Court of Appeals of Ohio, Eighth District, Cuyahoga

September 7, 2017


         Civil Appeal from the Cuyahoga County Court of Common Pleas Case No. CV-11-759955

          ATTORNEY FOR APPELLANT John D. Mismas

          ATTORNEYS FOR APPELLEE Susan M. Audey Jeffrey A. Healy Jeffrey M. Whitesell

          BEFORE: Keough, A.J., McCormack, J., and Stewart, J.



         {¶1} Plaintiff-appellant, Paul Heaton, individually and as executor of the Estate of Robert Brawley, appeals the trial court's decision granting summary judgment in favor of defendant-appellee, McCord Corporation. For the reasons that follow, we affirm.

         {¶2} In July 2011, Heaton filed a complaint against numerous defendants, including Honeywell International, Inc. and McCord. The complaint alleged various causes of action, including claims of strict products liability, negligence, supplier liability, failure to warn, and breach of warranties. The complaint related to Brawley's exposure to asbestos that caused his mesothelioma and eventual death. As to McCord, it was alleged that Brawley was exposed to asbestos while performing automotive repair and maintenance work as a shade-tree mechanic using McCord gaskets from the 1970s to 2010. It was alleged that this exposure was a substantial factor in Brawley's death.

         {¶3} In support of his claim against McCord, Heaton presented the deposition testimony of Michael Victor, a friend of Brawley's who worked on automobiles with him from 1974 to 2010. Victor was the only witness identified by Heaton who could identify Brawley's use of McCord gaskets. Victor was deposed over a period of three days in February 2012, and he identified automobiles that Brawley worked on where he may have used McCord gaskets. During the first day of deposition on February 20, Victor denied any knowledge of Brawley's exposure to asbestos from any home-repair products prior to 2010. On the second day of deposition on February 27, when counsel for Honeywell attempted to inquire into potential alternative asbestos exposures, i.e. Brawley's use of drywall compound products in the 1970s or 1980s that may have contained asbestos, Heaton's attorney instructed Brawley not to answer the question because, according to counsel, Victor already testified about this on the first day of deposition. During this exchange, it was discovered that Victor was now represented by Heaton's counsel for his own asbestos-related claims. Five months after the deposition, Victor passed away.

         {¶4} Unbeknownst to any of the defendants, Victor had executed an affidavit, notarized by counsel, on March 30, 2012, less than a month after his deposition, that averred that Brawley used the very drywall products - USG joint compound - that Honeywell's counsel attempted to ask Victor about but was prevented from doing so. The defendants to this lawsuit did not learn about the affidavit until a year later in July 2013, when it was used as support for a bankruptcy trust claim against USG. The defendants later learned that Victor executed a second affidavit in March 2012, averring that Brawley also used Gold Bond joint compound products, which was likewise used to support a bankruptcy trust claim. These affidavits were in direct contradiction to Heaton's February 3, 2012 written discovery responses, specifically Interrogatory Number 38:

State whether decedent was exposed to asbestos or asbestos containing products which were manufactured, sold, produced, prepared, or distributed by an entity not named as a defendant in this lawsuit. If so[, ] identify the manufacturer, the products and the dates of exposure.
ANSWER: Unknown

         {¶5} In September 2012, McCord, prior to the undisclosed affidavits being revealed, moved for summary judgment contending that Victor's testimony given at his deposition about Brawley's use of McCord gaskets was mere speculation. The trial court denied the motion recognizing that Heaton offered the "deposition testimonies of Victor, who at times worked on automobiles with [Brawley], " which was sufficient evidence to create a question of fact "whether [McCord's] gaskets were a substantial factor causing [Brawley's] mesothelioma."

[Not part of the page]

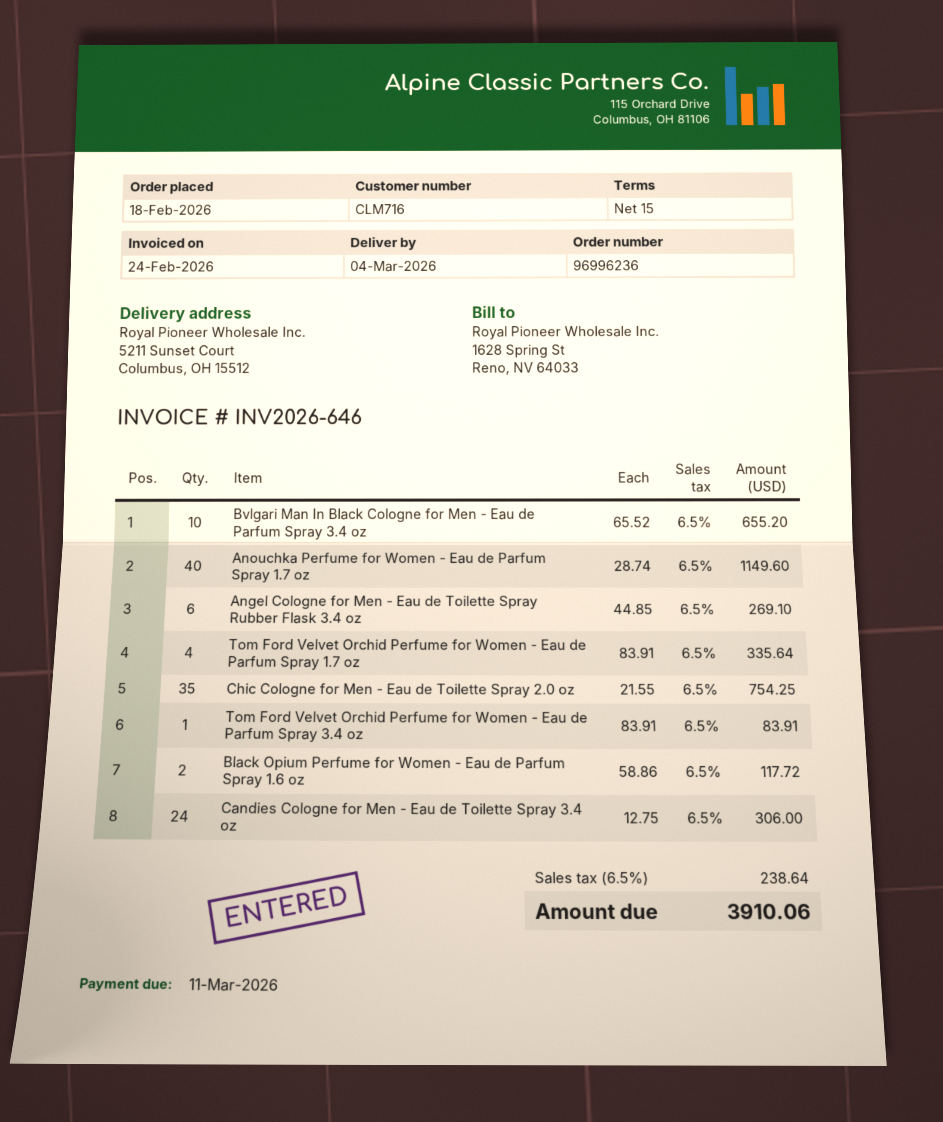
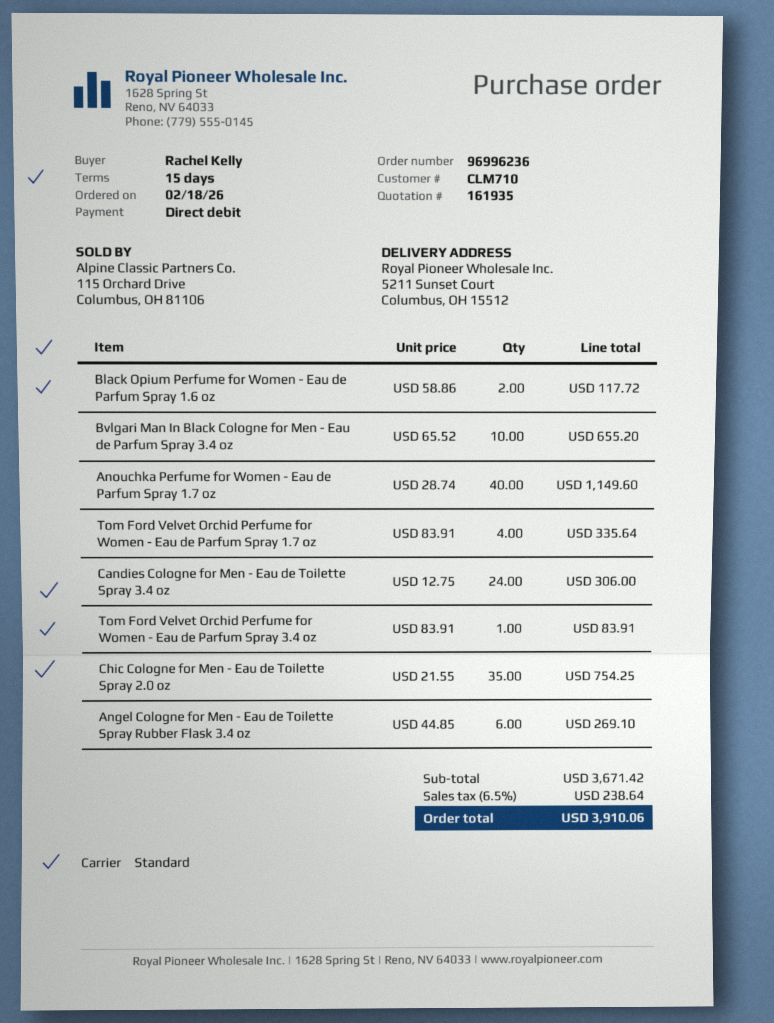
customer number: CLM716 -> CLM710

         {¶6} On September 18, 2015, Honeywell filed a motion in limine, requesting the exclusion of and any reference to Victor's deposition testimony at trial. The motion was filed because Heaton did not supplement his discovery responses pursuant to Civ.R. 26(E) with the Victor affidavits or the additional information that Heaton was aware of evidence regarding Brawley's exposure to other nonparties' asbestos-containing products. Honeywell maintained that it was not afforded the opportunity to develop pertinent testimony on cross-examination due to counsel's instruction to Victor to not answer the question. It stated that the obstruction became more egregious when counsel later gained knowledge that Victor did in fact have information pertaining to drywall work that involved the use of asbestos-containing joint compound, yet the information was not provided to the defendants. Finally, Honeywell claimed that Victor's passing after the information was available prevented the defendants from cross-examining Victor or the opportunity to develop their affirmative defense of alternative exposure theory.

         {¶7} McCord subsequently joined in Honeywell's motion and also filed its own separate motion seeking exclusion of Victor's testimony. According to McCord, Victor's testimony identifying that Brawley used McCord gaskets during automotive repair was speculative, not based on personal knowledge, and would cause confusion to the jury.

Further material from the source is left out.